There is an episode of the podcast Hidden Brain that discusses why marriages today fail. The basic idea is that as conditions in society have improved, people, especially women, have begun looking for their romantic relationships to fulfill them more. In the past, marriage served a basic function, survival. Two people working together and potentially producing offspring that could also work could take care of a household better. This is especially true in agrarian societies; before the industrial revolution, a lot of people worked on farms and the more hands one had to work, the more likely you were to survive. Marriage fulfilled this purpose. For the upper classes, marriage served as a way to create alliances with other families. The idea of marrying for love was not a prevalent concept.
Thinking about Maslow’s Hierarchy of Needs, at the bottom are basic needs such as food, water, and shelter. At the top is self-actualization or the fulfillment of one’s talents and potential. As countries developed and basic needs were easier to obtain, people looked for the next stages within their marriages. That’s when you saw the idea of marrying for love become more prevalent.
Now, we’re getting to a point where we can focus more on some of those higher needs just as human beings and as a consequence, we are looking for the fulfillment of those same needs from our partners.
The idea from the podcast is that it all is just becoming too much. We are expecting too much from our partners. A lot of people I’ve seen online have been saying that, but I think it’s important that relationship experts or anthropologists are coming to this conclusion as well.
These traits that we are looking for in our partners we used to get from an entire village. We got bits and pieces of from several different people. All of these people would help us reach those different rungs of Maslow’s hierarchy pyramid.
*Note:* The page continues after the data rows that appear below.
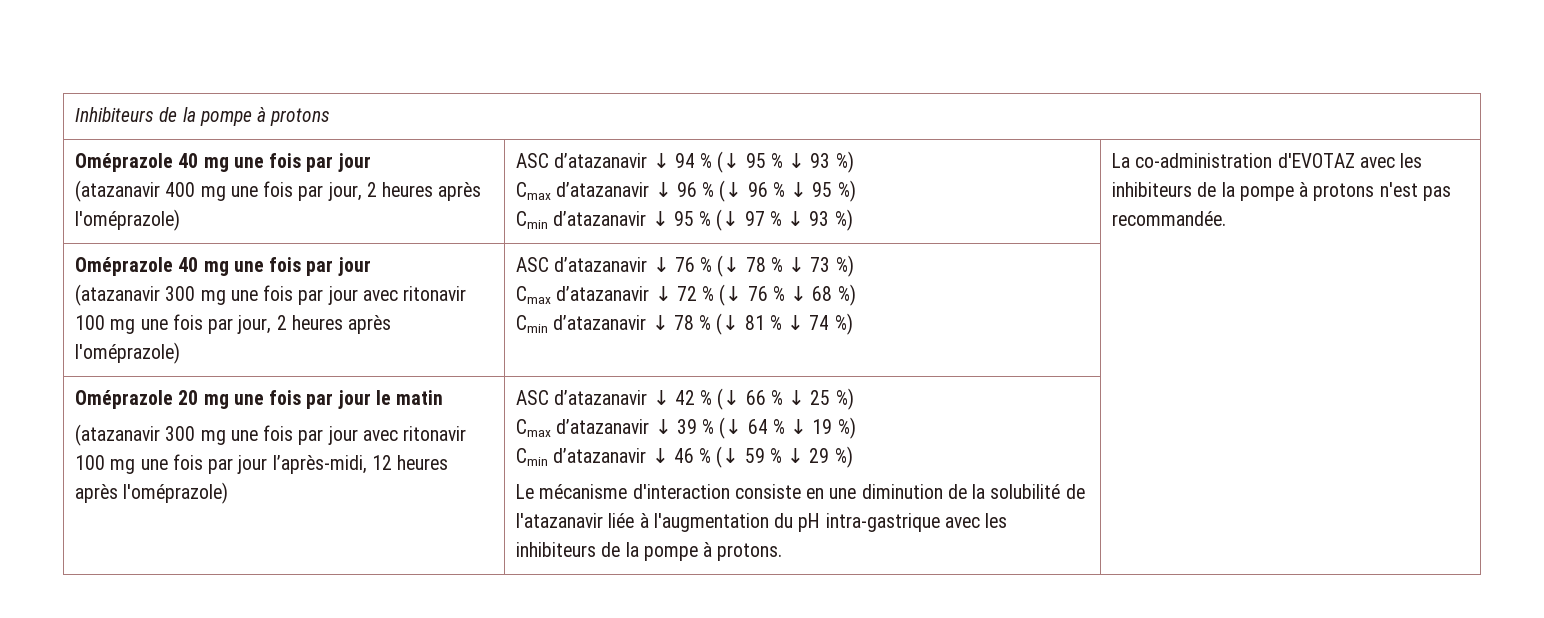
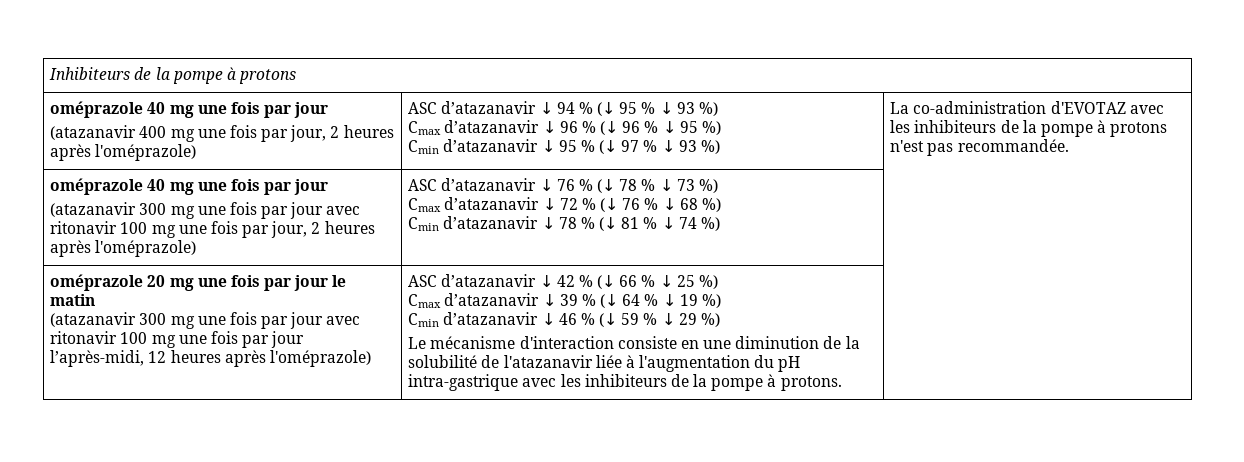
  Inhibiteurs de la pompe à protons
- Oméprazole 40 mg une fois par jour
+ oméprazole 40 mg une fois par jour
  La co-administration d'EVOTAZ avec les inhibiteurs de la pompe à protons n'est pas recommandée.
- Oméprazole 40 mg une fois par jour
+ oméprazole 40 mg une fois par jour
- Oméprazole 20 mg une fois par jour le matin
+ oméprazole 20 mg une fois par jour le matin

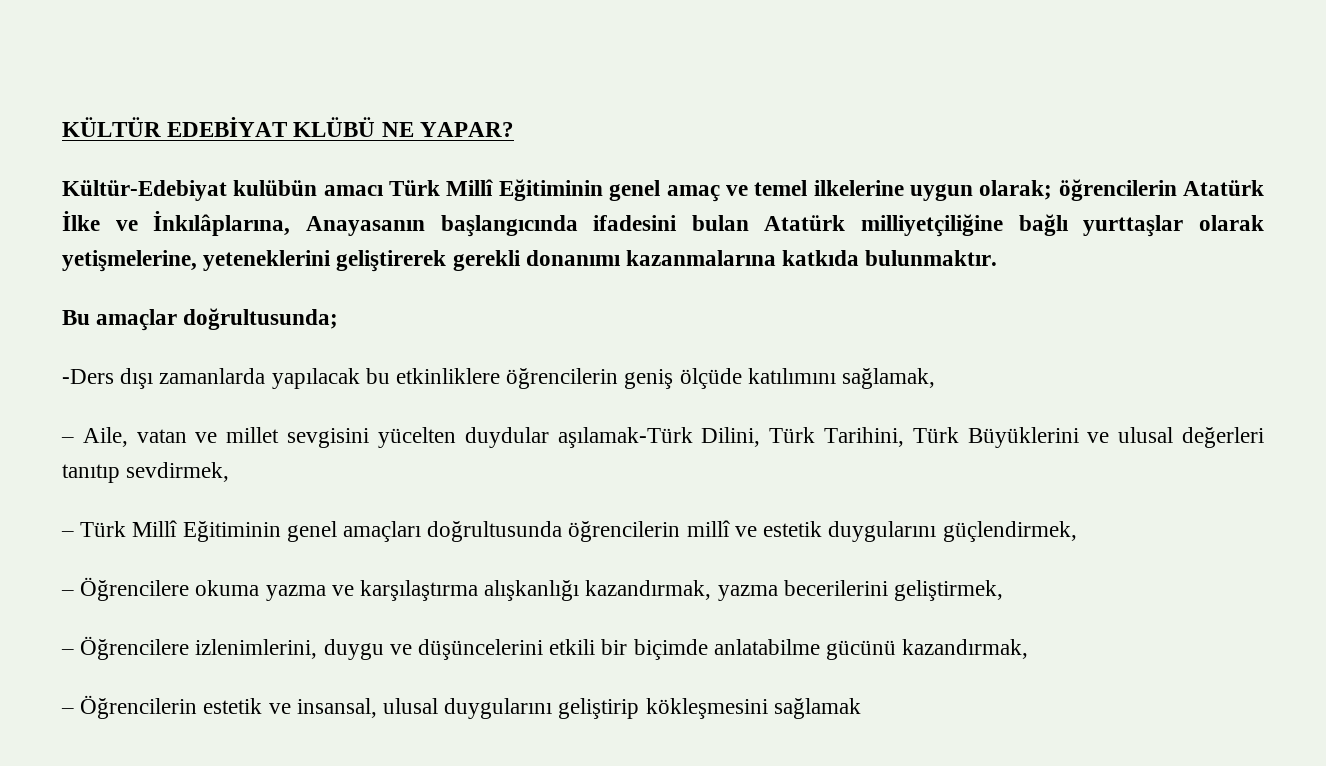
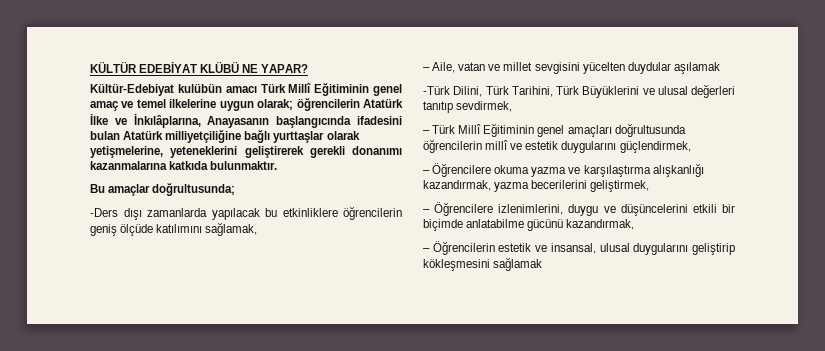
- – Aile, vatan ve millet sevgisini yücelten duydular aşılamak-Türk Dilini, Türk Tarihini, Türk Büyüklerini ve ulusal değerleri tanıtıp sevdirmek,
+ – Aile, vatan ve millet sevgisini yücelten duydular aşılamak
+ -Türk Dilini, Türk Tarihini, Türk Büyüklerini ve ulusal değerleri tanıtıp sevdirmek,

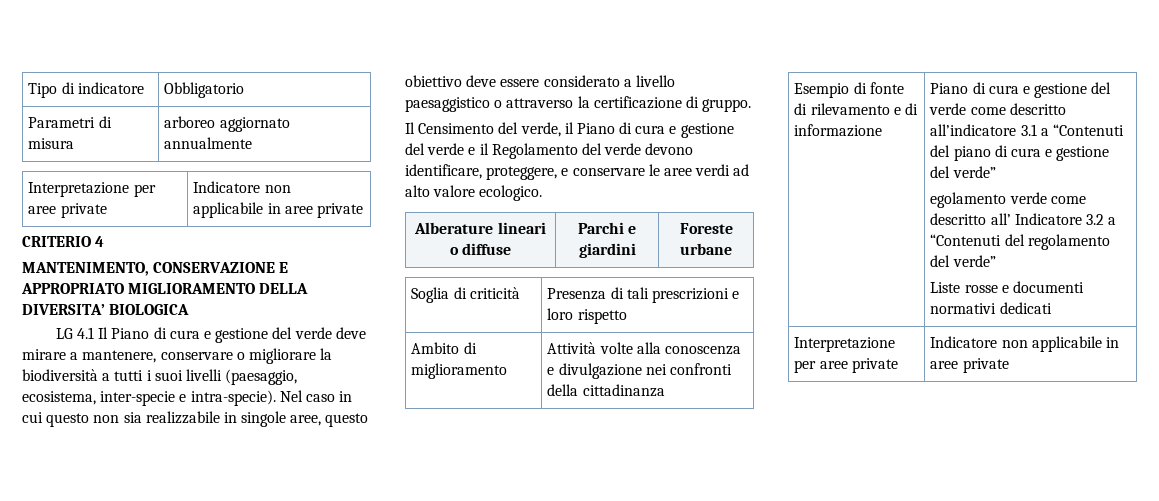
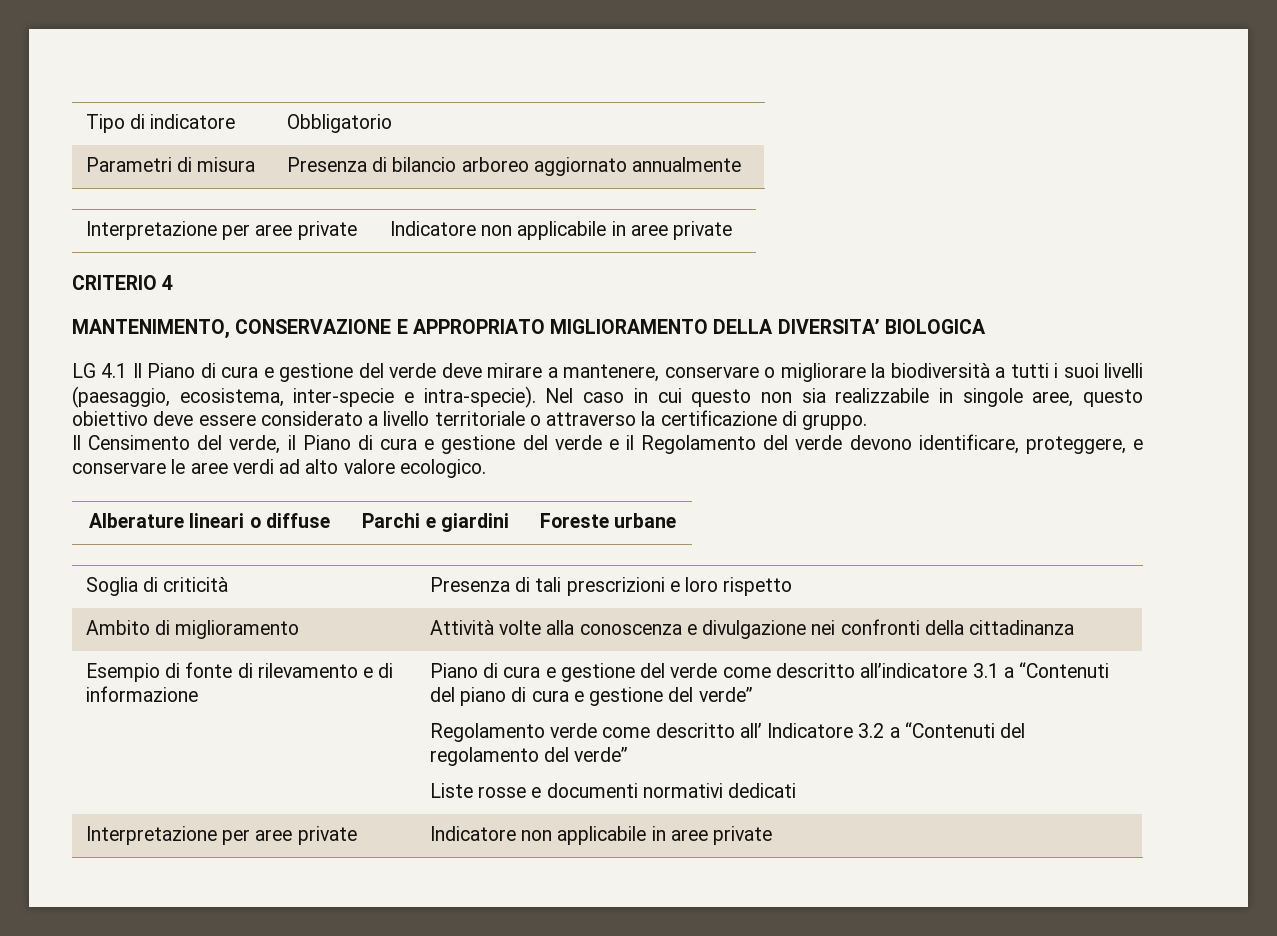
- Parametri di misura | arboreo aggiornato annualmente
+ Parametri di misura | Presenza di bilancio arboreo aggiornato annualmente
- Nel caso in cui questo non sia realizzabile in singole aree, questo obiettivo deve essere considerato a livello paesaggistico o attraverso la certificazione di gruppo.
+ Nel caso in cui questo non sia realizzabile in singole aree, questo obiettivo deve essere considerato a livello territoriale o attraverso la certificazione di gruppo.
- egolamento verde come descritto all’ Indicatore 3.2 a “Contenuti del regolamento del verde”
+ Regolamento verde come descritto all’ Indicatore 3.2 a “Contenuti del regolamento del verde”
That’s why you see a lot of couples either getting divorced or not moving towards marriage in the first place. We’re just expecting too much from one other person. Studies show that women, at least in America, initiate 70-80% of divorces. How much of the divorce rate can be attributed to men evolving to become better partners and how much can be attributed to women expecting too much from their relationships?
Now, I think the new question is to ask is what is reasonable to ask from our partners? Sure, asking our partners to help us reach self-actualization may be too much, but surely we can ask for more than food, shelter, and sex. One thing seems certain; we need to move back to building stronger communities, maintaining platonic relationships, not feeling guilty if we rely on them for some of our needs, and accepting our partners for who they are.